Researchers have used human tracheal cells to create tiny biological robots that can move on their own and work together to encourage healing in damaged neurons without requiring genetic modifications. The tiny bots have the potential to transform regenerative medicine and the treatment of disease.
Micro-sized robots created with living cells – biobots – are being developed to carry out various tasks inside the human body, from drug delivery to recognizing cancer cells. Now, researchers at Tufts University and Harvard’s Wyss Institute have taken a crack at creating their own biobot using human tracheal cells.
The researchers built upon previous work by Tufts, in collaboration with the University of Vermont, using frog embryo cells to create a multicellular biobot, called a Xenobot, capable of navigation, recording information and self-healing. At the time, researchers were unsure if these capabilities were because the Xenobot was made from frog cells or if a biobot could be constructed from cells from other species.
In the present study, the researchers wanted to see whether cells could be removed from their natural environment and recombined into different ‘body plans’ to carry out other functions. They discovered that bots could be created using adult human cells without genetic modification and with enhanced capabilities.
“We wanted to probe what cells can do besides create default features in the body,” said Gizem Gumuskaya, the study’s lead and corresponding author. “By reprogramming interactions between cells, new multicellular structures can be created, analogous to the way stone and brick can be arranged into different structural elements like walls, archways or columns.”
They began with tracheal cells taken from the surface of a human airway and developed a novel protocol that capitalizes on the existing ability of bronchial epithelial progenitor cells to form multicellular spheroids complete with cilia, microscopic hairlike structures that vibrate to move. They modified this process to yield cilia-coated spheroids; that is, the hairlike structures were on the outside rather than the inside.
Within a few days, the novel cells, which the researchers called Anthrobots, began moving, driven by the cilia. When fully grown, ranging in size from 30 to 500 microns, some bots were spherical and fully covered in cilia, while others were irregular or football-shaped with a patchy cilia covering. The distribution of cilia determined how the bots moved, either looping or wiggling in straight or curved paths. The Anthrobots usually survived for 45 to 60 days in laboratory conditions before they naturally biodegraded.
“Anthrobots self-assemble in the lab dish,” Gumuskaya said. “Unlike Xenobots, they don’t require tweezers or scalpels to give them shape, and we can use adult cells – even cells from elderly patients – instead of embryonic cells. It’s fully scalable – we can produce swarms of these bots in parallel, which is a good start for developing a therapeutic tool.”
The researchers grew a 2D layer of human neurons in a lab dish and scratched the cells with a thin metal rod to create a ‘wound’ devoid of cells. They placed a swarm of Anthrobots into the dish and observed them moving over the surface of the neurons. The bots encouraged new growth, filling the gap caused by the wound and creating a bridge of neurons as thick as the healthy cells. Neurons didn’t grow in the wound where the Anthrobots were absent.
“The cellular assemblies we construct in the lab can have capabilities that go beyond what they do in the body,” said Michael Levin, another corresponding author. “It is fascinating and completely unexpected that normal patient tracheal cells, without modifying their DNA, can move on their own and encourage neuron growth across a region of damage. We’re now looking at how the healing mechanism works and asking what else these constructs can do.”

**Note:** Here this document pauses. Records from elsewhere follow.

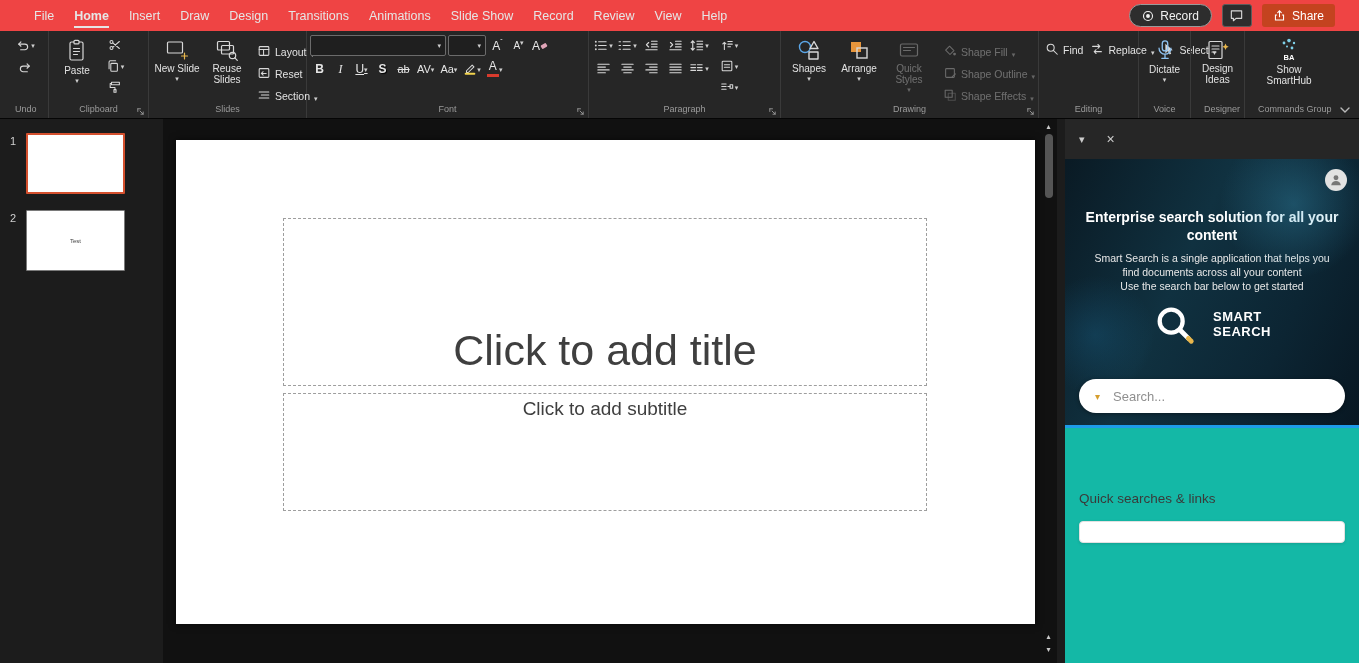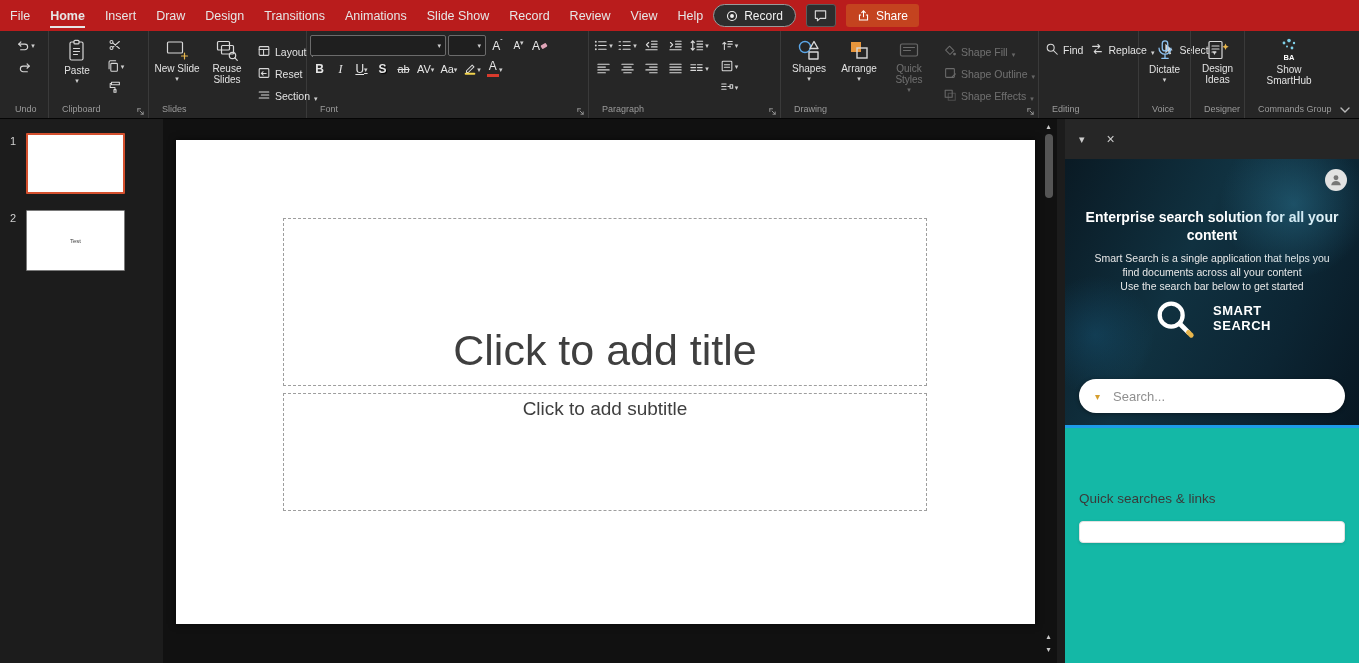--- a/index.html
+++ b/index.html
@@ -1,34 +1,34 @@
 <!DOCTYPE html>
 <html><head>
 <meta charset="utf-8">
 <style>
 *{margin:0;padding:0;box-sizing:border-box}
 html,body{width:1359px;height:663px;overflow:hidden;background:#141414;font-family:"Liberation Sans",sans-serif}
 .app{width:1359px;height:663px;display:flex;flex-direction:column}
 
 
-.menubar{flex:0 0 31px;height:31px;background:#b91c1c;display:flex;align-items:center;padding:0 0}
+.menubar{flex:0 0 31px;height:31px;background:#ef4444;display:flex;align-items:center;justify-content:space-between;padding:0 24px}
 .menu-items{display:flex;align-items:center;height:100%}
 .menu-item{color:#e6e6e6;font-size:12.5px;padding:0 10px;height:100%;display:flex;align-items:center;position:relative;cursor:default;white-space:nowrap}
 .menu-item.active{font-weight:700}
 .menu-item.active::after{content:"";position:absolute;left:10px;right:10px;bottom:3px;height:2px;background:#e6e6e6}
 .menu-right{display:flex;align-items:center;gap:10px}
 .record-btn{display:flex;align-items:center;gap:6px;border:1px solid #9a9a9a;border-radius:12px;height:23px;padding:0 12px;color:#f0f0f0;font-size:12px;background:#2d2d2d}
 .comment-btn{width:30px;height:23px;border:1px solid #5c5c5c;border-radius:3px;display:flex;align-items:center;justify-content:center;background:#2d2d2d}
 .share-btn{display:flex;align-items:center;gap:6px;height:23px;padding:0 11px;border-radius:3px;background:#C4431F;color:#fff;font-size:12px;border:none}
 
 
 .ribbon{flex:0 0 88px;background:#262626;display:flex;padding:0 2px;border-bottom:1px solid #050505;position:relative}
 .rgroup{display:flex;flex-direction:column;border-right:1px solid #3a3a3a;padding:4px 3px 0;flex:0 0 auto}
 .rg-body{flex:1;display:flex;align-items:flex-start}
-.rg-label{height:15px;font-size:9px;color:#9b9b9b;text-align:left;line-height:12px;white-space:nowrap;position:relative;padding:0 10px}
+.rg-label{height:15px;font-size:9px;color:#9b9b9b;text-align:center;line-height:12px;white-space:nowrap;position:relative;padding:0 10px}
 .launcher{position:absolute;right:0;bottom:2px}
 .ic{stroke:#d8d8d8;fill:none;stroke-width:1.2;stroke-linecap:round;stroke-linejoin:round}
 .bigbtn{display:flex;flex-direction:column;align-items:center;gap:1px;padding:3px 2px 0;color:#e2e2e2;font-size:10px;text-align:center;line-height:11px;border-radius:3px;cursor:default}
 .bigbtn .lbl{width:46px;white-space:normal}
 .smallbtn{min-width:22px;height:20px;display:flex;align-items:center;justify-content:center;border-radius:2px;color:#e2e2e2;gap:1px;cursor:default}
 .mini-col{display:flex;flex-direction:column;gap:1px;margin-left:2px}
 .mini-row{display:flex;align-items:flex-end;gap:4px;height:21px;color:#e2e2e2;font-size:10.5px;padding:0 3px;border-radius:2px;white-space:nowrap;cursor:default}
 .chev{font-size:7px;color:#cfcfcf;line-height:7px}
 .disabled{opacity:.38}
 .combo{height:21px;background:#1f1f1f;border:1px solid #6b6b6b;border-radius:2px;display:flex;align-items:center;justify-content:flex-end;padding:0 4px}
@@ -66,21 +66,21 @@
 .sh-header{flex:0 0 40px;background:#262626;display:flex;align-items:center;padding:0 14px}
 .sh-title{color:#B9A15C;font-size:15px;flex:1}
 .sh-menu-chevron{color:#ccc;font-size:11px;margin-right:22px}
 .sh-close{color:#ccc;font-size:14px}
 .sh-hero{flex:0 0 269px;position:relative;background:linear-gradient(115deg,#0a1a24 0%,#103140 40%,#0c2533 72%,#081722 100%);border-bottom:3px solid #1E9BE9;color:#fff;overflow:hidden}
 .glow1{position:absolute;width:150px;height:150px;border-radius:50%;background:radial-gradient(circle,rgba(64,170,210,.30),transparent 70%);top:-30px;right:-10px}
 .glow2{position:absolute;width:120px;height:120px;border-radius:50%;background:radial-gradient(circle,rgba(30,120,170,.25),transparent 70%);bottom:30px;left:-30px}
 .sh-avatar{position:absolute;top:10px;right:12px;width:22px;height:22px;border-radius:50%;background:#e2e2e2;display:flex;align-items:center;justify-content:center}
 .sh-heading{margin-top:50px;padding:0 20px;font-size:14px;font-weight:700;text-align:center;line-height:1.25}
 .sh-body{margin-top:7px;font-size:10.5px;line-height:1.35;color:#e8e8e8;text-align:center}
-.sh-logo{margin-top:3px;display:flex;justify-content:center;align-items:center;gap:16px}
+.sh-logo{margin-top:9px;display:flex;justify-content:center;align-items:center;gap:16px}
 .sh-logo-text{font-size:13px;font-weight:700;letter-spacing:.5px;line-height:1.15}
 .sh-search{position:absolute;left:14px;right:14px;bottom:12px;height:34px;background:#fff;border-radius:17px;display:flex;align-items:center;padding:0 10px 0 16px;box-shadow:0 1px 4px rgba(0,0,0,.4)}
 .sh-search-chevron{color:#D59E2E;font-size:10px;margin-right:13px}
 .sh-search input{border:none;outline:none;flex:1;font-size:13px;color:#444;font-family:"Liberation Sans",sans-serif;background:transparent}
 .sh-search input::placeholder{color:#8f8f8f}
 .sh-bodywhite{flex:1;background:#14b8a6;padding:17px 14px}
 .sh-section-title{margin-top:46px;font-size:13.5px;color:#3a3a3a}
 .sh-card{margin-top:30px;border:1px solid #e1e1e1;border-radius:4px;box-shadow:0 1px 3px rgba(0,0,0,.12);padding:13px 12px;display:flex;gap:12px;background:#fff}
 .card-title{font-size:13px;font-weight:700;color:#252525}
 .card-sub{font-size:11px;color:#555;margin-top:3px}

An advantage of using human cells includes the ability to construct bots from a patient’s own cells to perform therapeutic work without triggering an immune response or requiring immunosuppressant medication.
Further development of the bots could lead to other applications, like clearing plaque buildup from arteries, repairing damaged spinal cords or retinal nerves, recognizing bacteria or cancer cells, or delivering drugs to targeted tissues. In theory, the Anthrobots could help heal tissue while delivering pro-regenerative drugs.
The study was published in the journal Advanced Science.